**Activity**
Write out exactly the lines below starting at the one containing "35 | 购机者姓名: 朱小邦 -> 魏学民" and ending at the one containing "SmBsSCKDEPI%3D | Importe: 153.600.000". Omit every picture.

-- Given records follows --

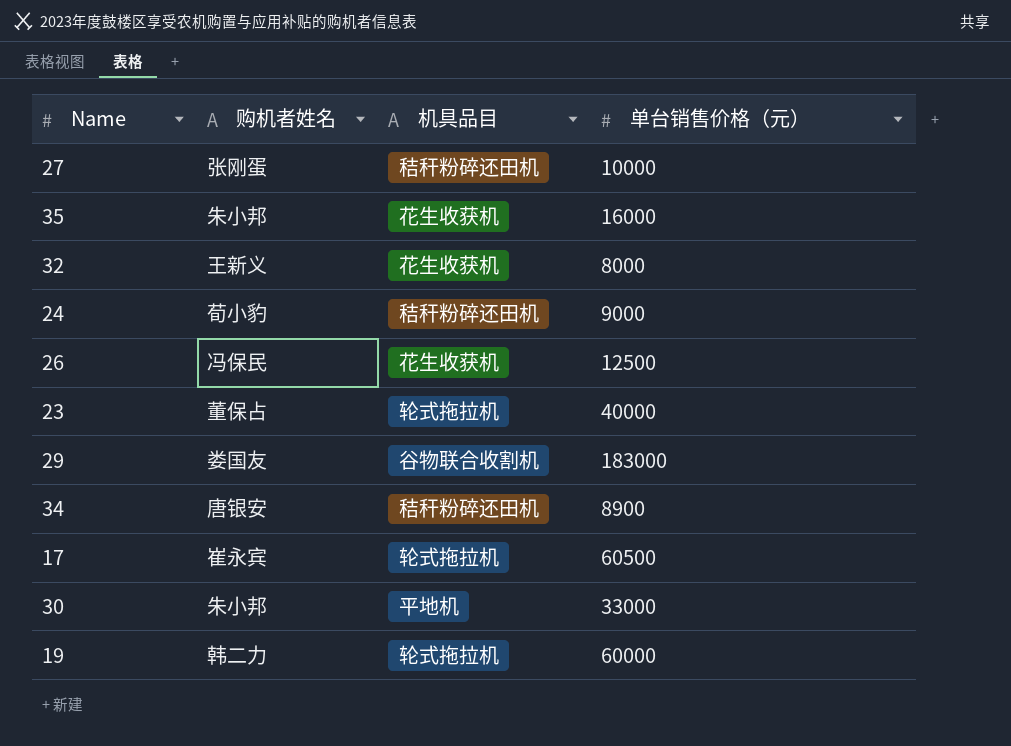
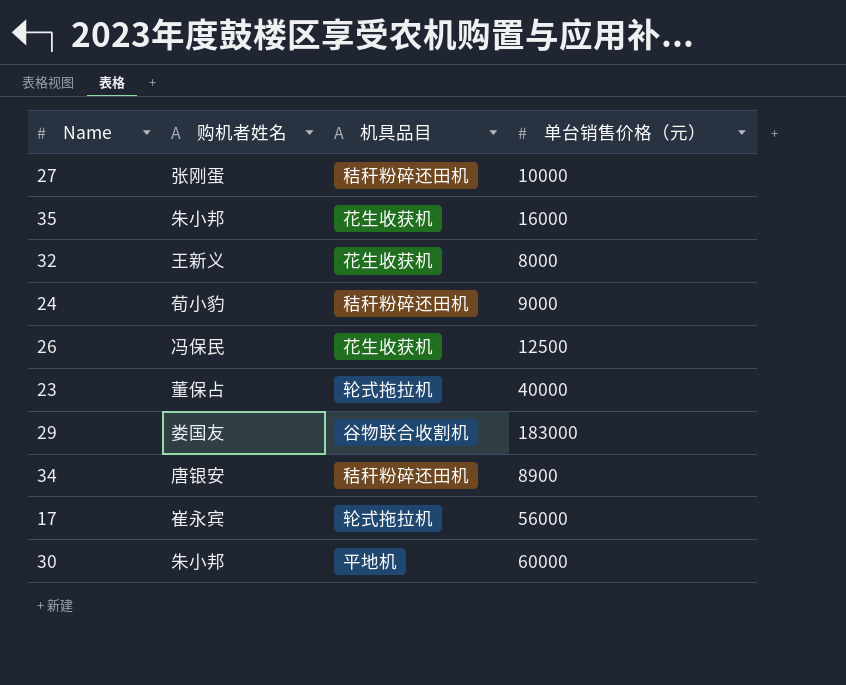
row 19: 韩二力 | 轮式拖拉机 | 60000 -> none
17 | 单台销售价格（元）: 60500 -> 56000
30 | 单台销售价格（元）: 33000 -> 60000

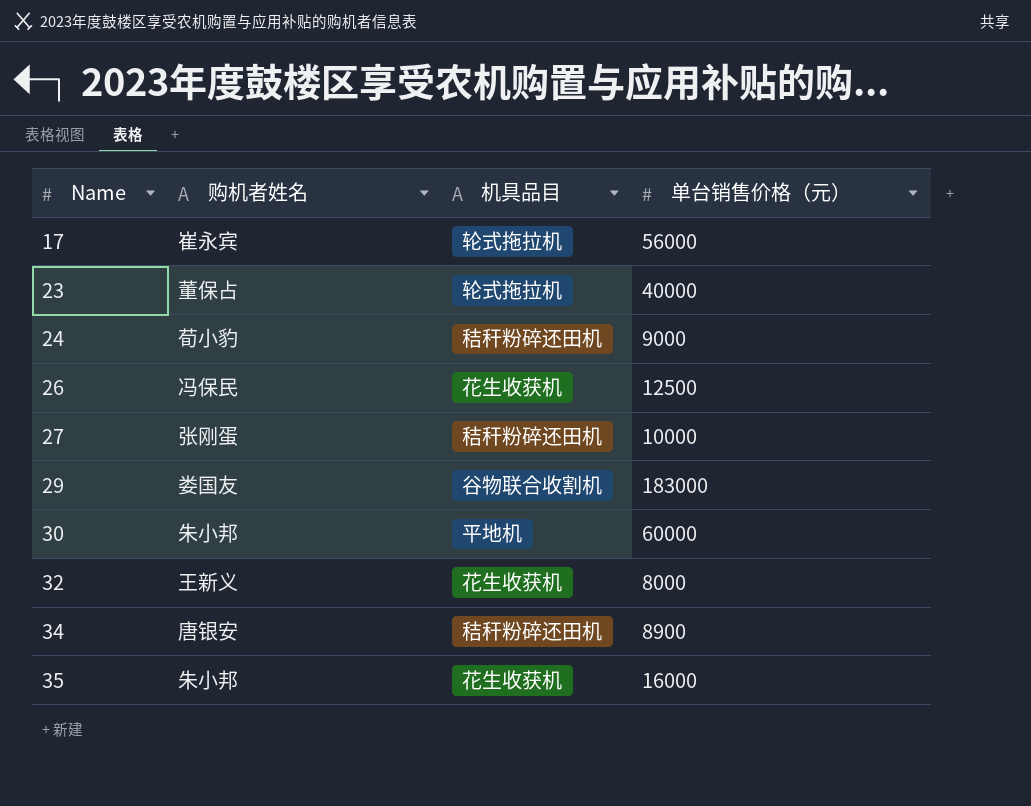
row order: none -> Name ascending

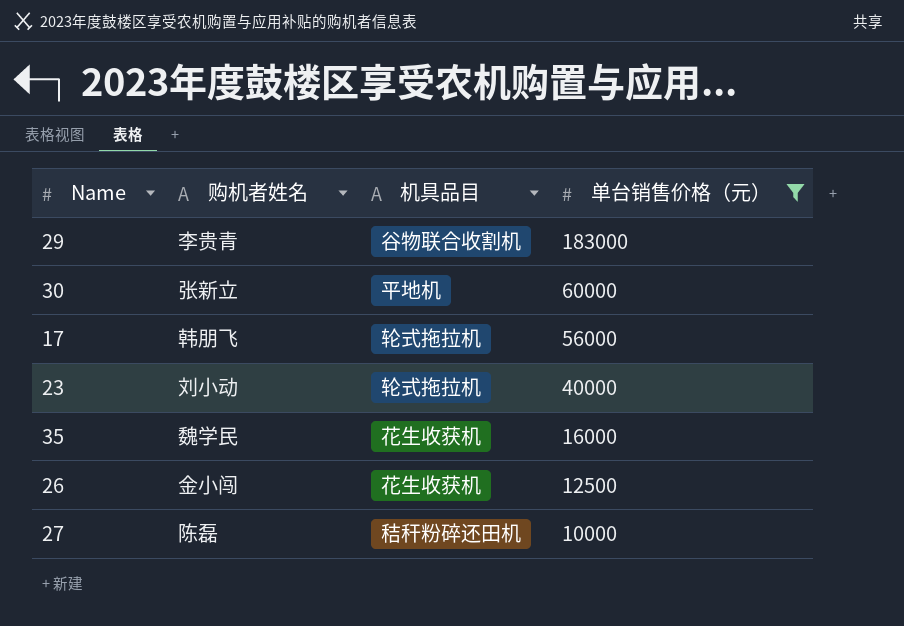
filter: none -> 单台销售价格（元） >= 10000
row order: Name ascending -> 单台销售价格（元） descending
29 | 购机者姓名: 娄国友 -> 李贵青
30 | 购机者姓名: 朱小邦 -> 张新立
17 | 购机者姓名: 崔永宾 -> 韩朋飞
23 | 购机者姓名: 董保占 -> 刘小动
35 | 购机者姓名: 朱小邦 -> 魏学民
26 | 购机者姓名: 冯保民 -> 金小闯
27 | 购机者姓名: 张刚蛋 -> 陈磊

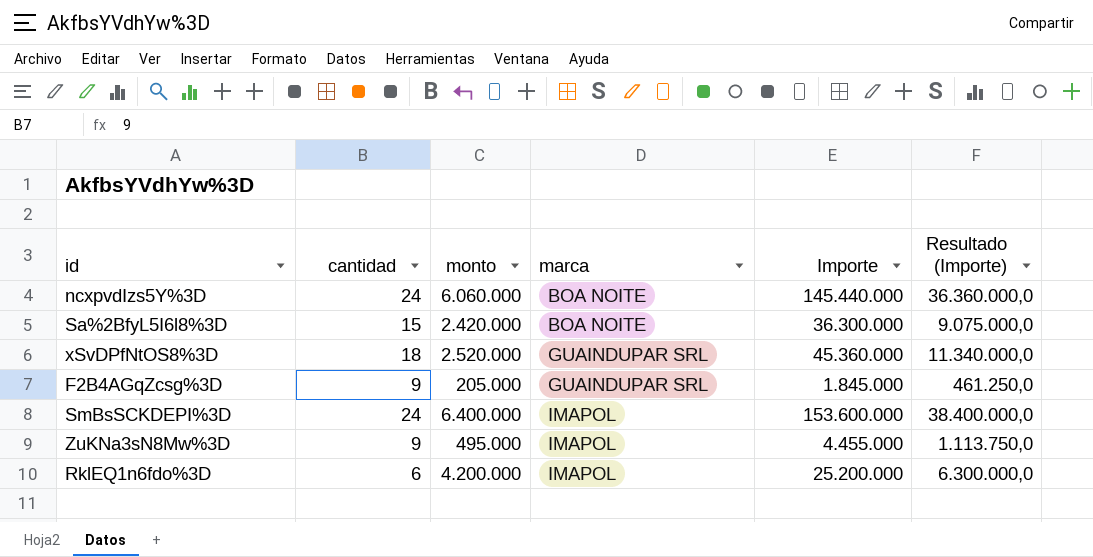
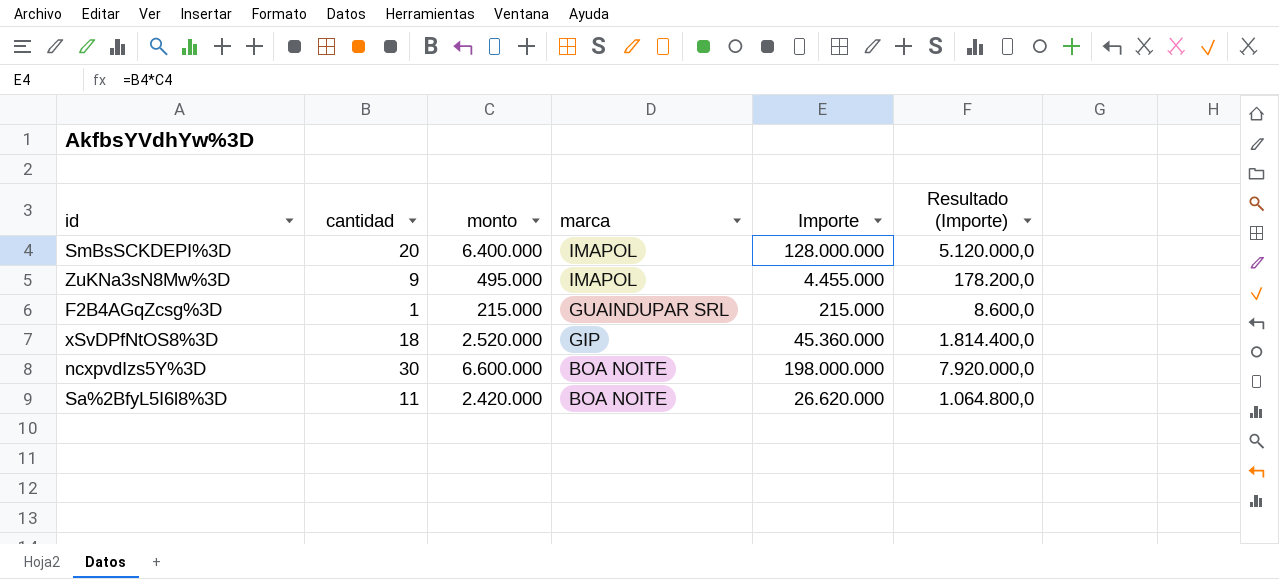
row order: marca ascending -> marca descending
column Resultado (Importe) | formula: [Importe] * 0,25 -> [Importe] * 0,04
row RklEQ1n6fdo%3D: 6 | 4.200.000 | IMAPOL | 25.200.000 | 6.300.000,0 -> none
SmBsSCKDEPI%3D | cantidad: 24 -> 20
SmBsSCKDEPI%3D | Importe: 153.600.000 -> 128.000.000
F2B4AGqZcsg%3D | cantidad: 9 -> 1
F2B4AGqZcsg%3D | monto: 205.000 -> 215.000
F2B4AGqZcsg%3D | Importe: 1.845.000 -> 215.000
xSvDPfNtOS8%3D | marca: GUAINDUPAR SRL -> GIP
ncxpvdIzs5Y%3D | cantidad: 24 -> 30
ncxpvdIzs5Y%3D | monto: 6.060.000 -> 6.600.000
ncxpvdIzs5Y%3D | Importe: 145.440.000 -> 198.000.000
Sa%2BfyL5I6l8%3D | cantidad: 15 -> 11
Sa%2BfyL5I6l8%3D | Importe: 36.300.000 -> 26.620.000

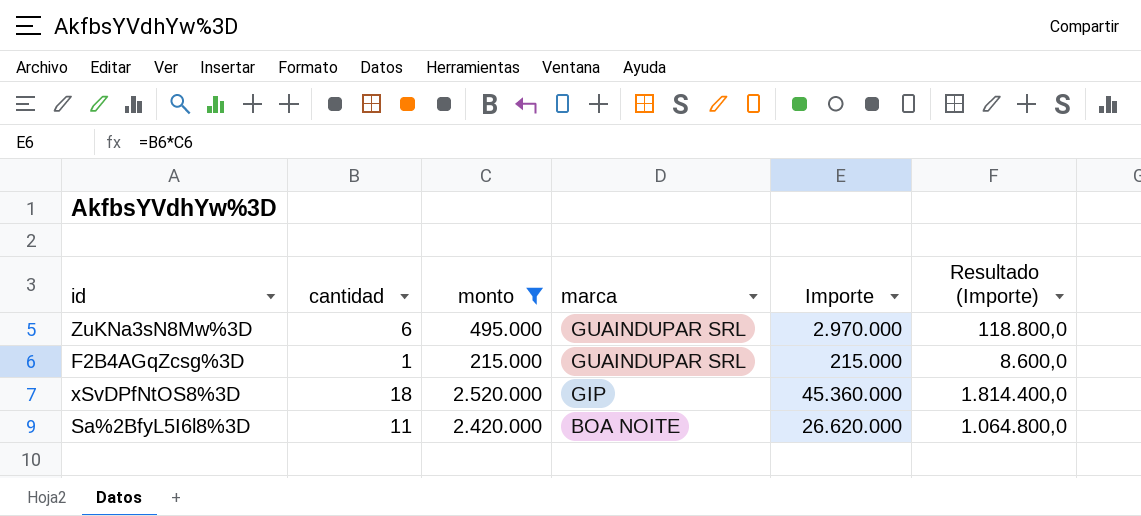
filter: none -> monto <= 2.520.000
ZuKNa3sN8Mw%3D | cantidad: 9 -> 6
ZuKNa3sN8Mw%3D | marca: IMAPOL -> GUAINDUPAR SRL
ZuKNa3sN8Mw%3D | Importe: 4.455.000 -> 2.970.000
ZuKNa3sN8Mw%3D | Resultado (Importe): 178.200,0 -> 118.800,0

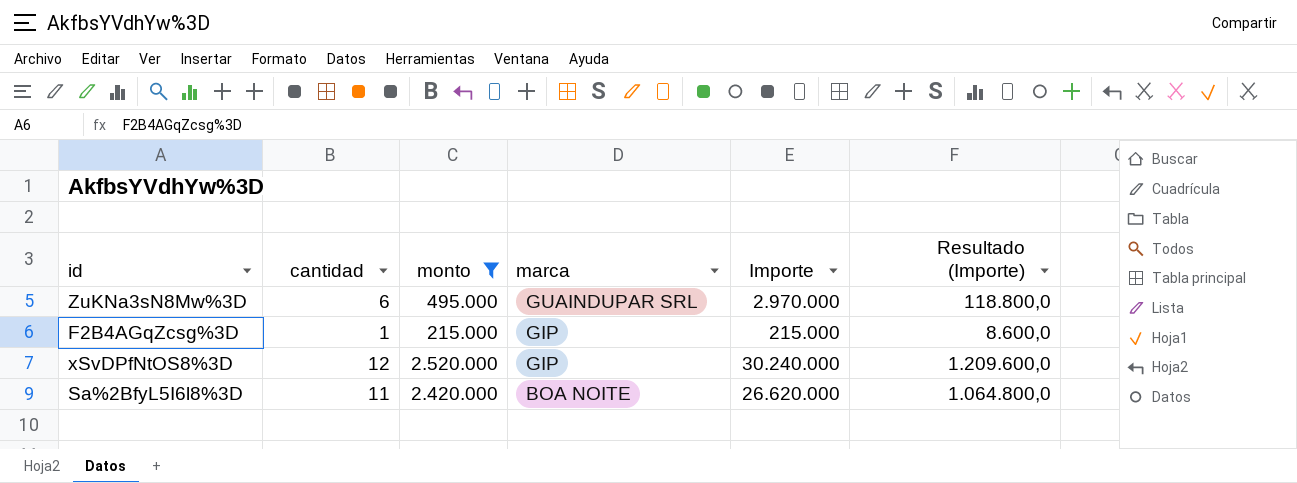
F2B4AGqZcsg%3D | marca: GUAINDUPAR SRL -> GIP
xSvDPfNtOS8%3D | cantidad: 18 -> 12
xSvDPfNtOS8%3D | Importe: 45.360.000 -> 30.240.000
xSvDPfNtOS8%3D | Resultado (Importe): 1.814.400,0 -> 1.209.600,0

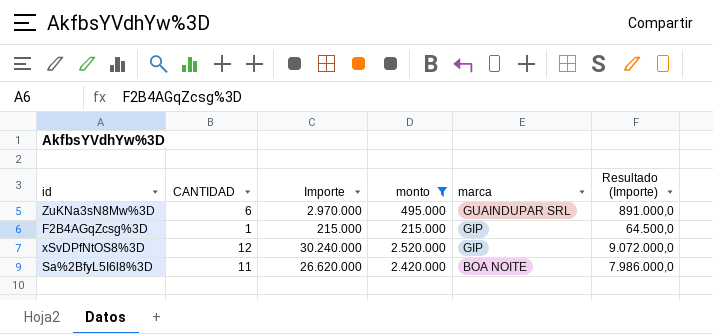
column name: cantidad -> CANTIDAD
column Importe | position: 5 -> 3
column Resultado (Importe) | formula: [Importe] * 0,04 -> [Importe] * 0,3

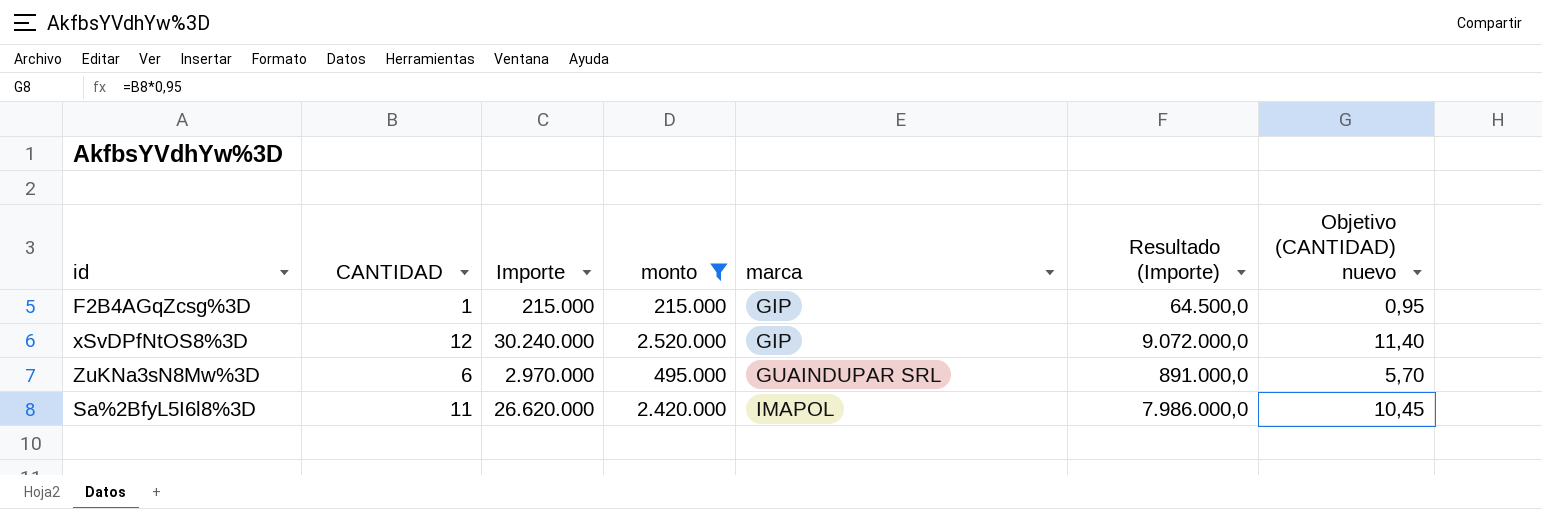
row order: marca descending -> marca ascending
column Objetivo (CANTIDAD) nuevo | formula: none -> [CANTIDAD] * 0,95
Sa%2BfyL5I6l8%3D | marca: BOA NOITE -> IMAPOL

-- Given records concluded --

**Output of the exercise**
35 | 购机者姓名: 朱小邦 -> 魏学民
26 | 购机者姓名: 冯保民 -> 金小闯
27 | 购机者姓名: 张刚蛋 -> 陈磊

row order: marca ascending -> marca descending
column Resultado (Importe) | formula: [Importe] * 0,25 -> [Importe] * 0,04
row RklEQ1n6fdo%3D: 6 | 4.200.000 | IMAPOL | 25.200.000 | 6.300.000,0 -> none
SmBsSCKDEPI%3D | cantidad: 24 -> 20
SmBsSCKDEPI%3D | Importe: 153.600.000 -> 128.000.000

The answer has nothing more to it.